__What you should do__: Your answer should be the records, copied exactly, with the pictures removed.

[[ Record extracts open ]]

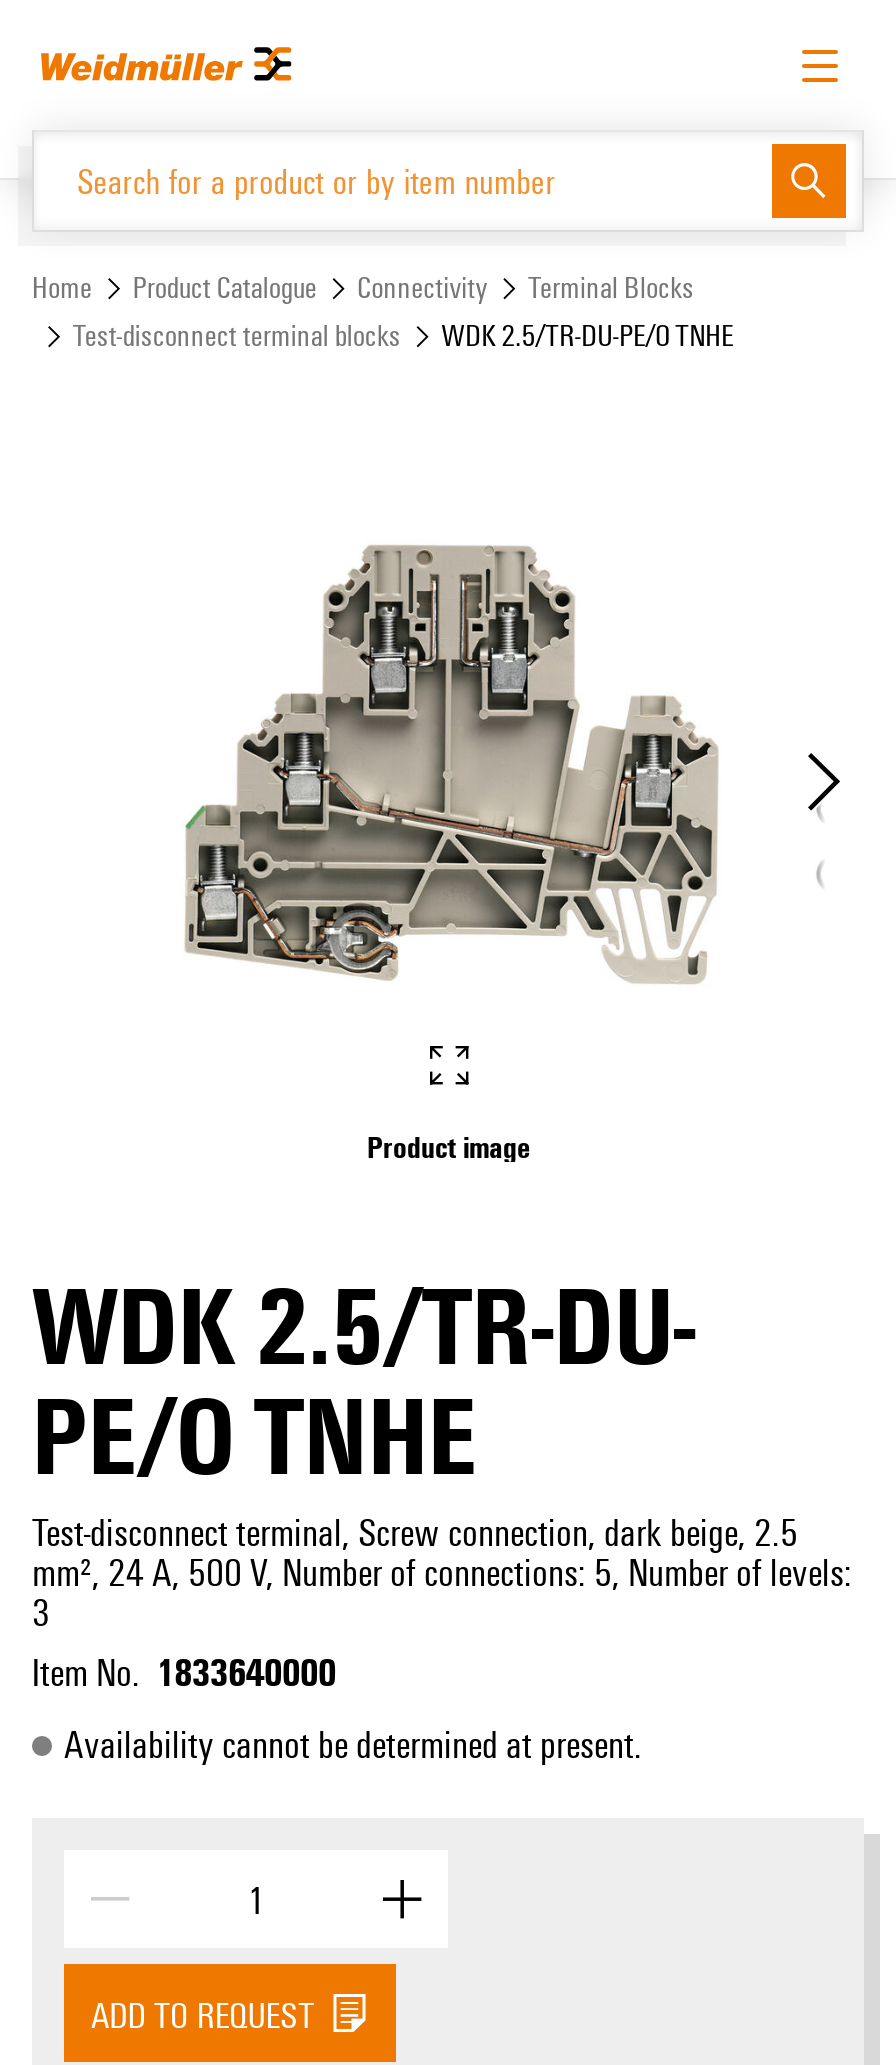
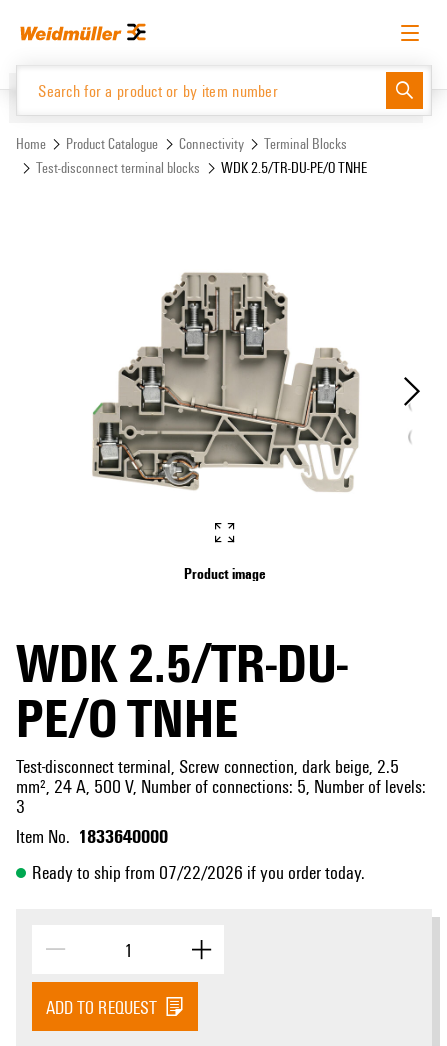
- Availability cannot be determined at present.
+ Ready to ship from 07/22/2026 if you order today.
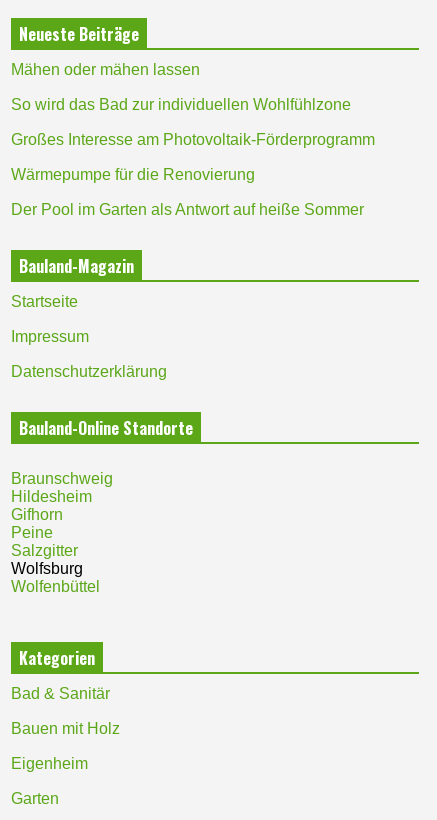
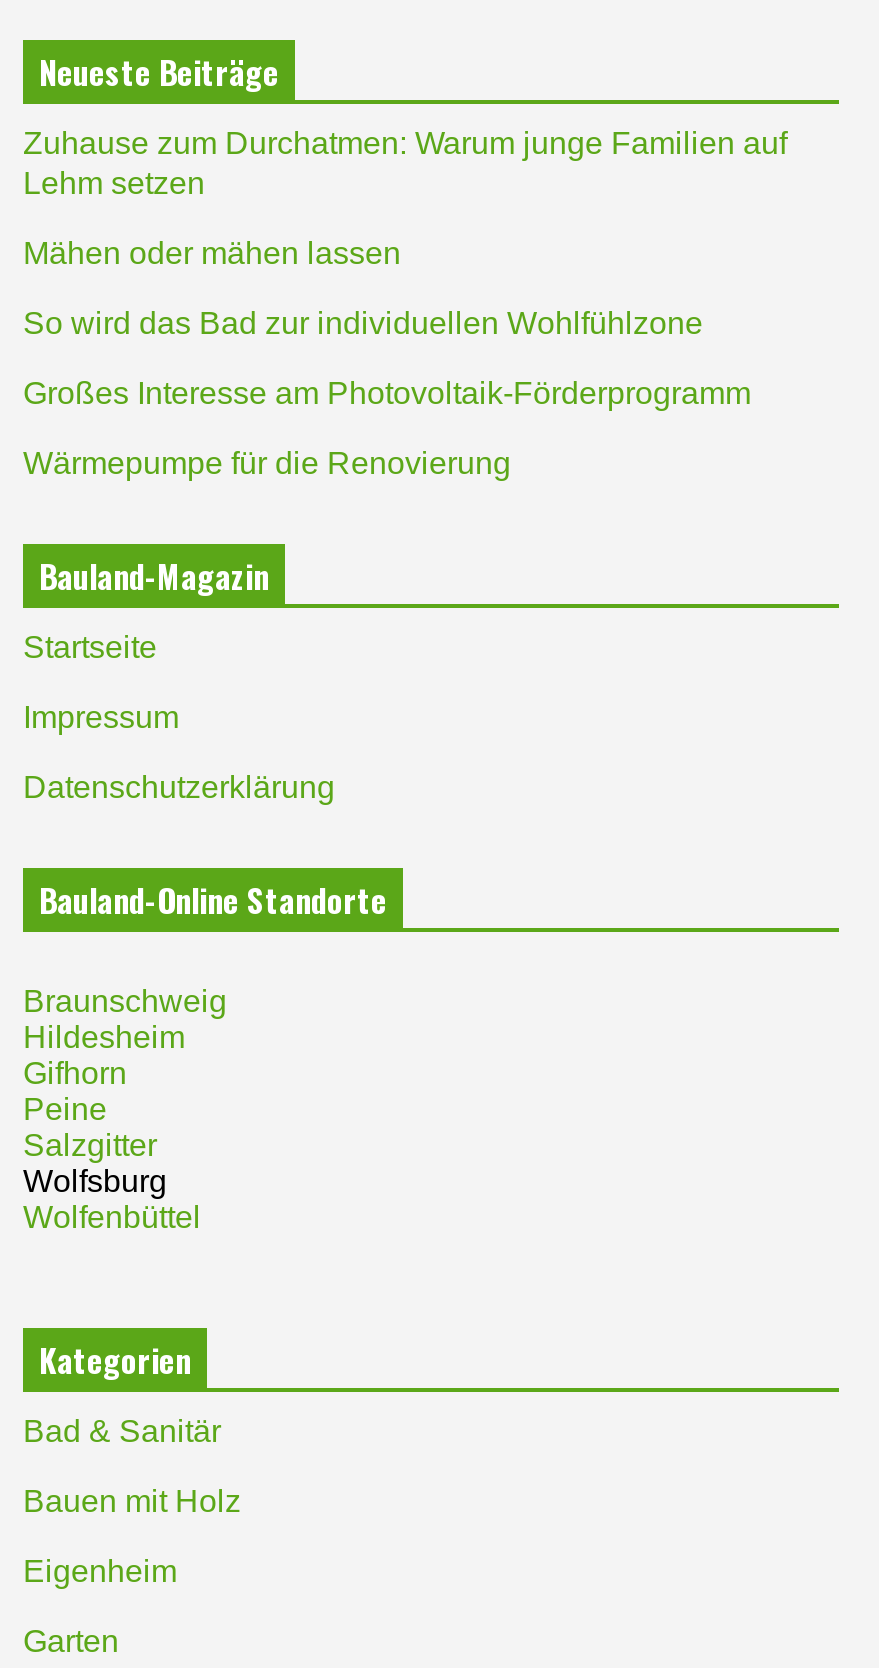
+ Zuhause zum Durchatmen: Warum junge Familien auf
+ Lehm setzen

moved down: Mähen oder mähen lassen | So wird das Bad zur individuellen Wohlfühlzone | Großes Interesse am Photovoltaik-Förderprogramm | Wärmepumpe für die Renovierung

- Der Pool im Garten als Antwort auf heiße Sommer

[[ Record extracts closed ]]

__Solution__:
- Availability cannot be determined at present.
+ Ready to ship from 07/22/2026 if you order today.
+ Zuhause zum Durchatmen: Warum junge Familien auf
+ Lehm setzen

moved down: Mähen oder mähen lassen | So wird das Bad zur individuellen Wohlfühlzone | Großes Interesse am Photovoltaik-Förderprogramm | Wärmepumpe für die Renovierung

- Der Pool im Garten als Antwort auf heiße Sommer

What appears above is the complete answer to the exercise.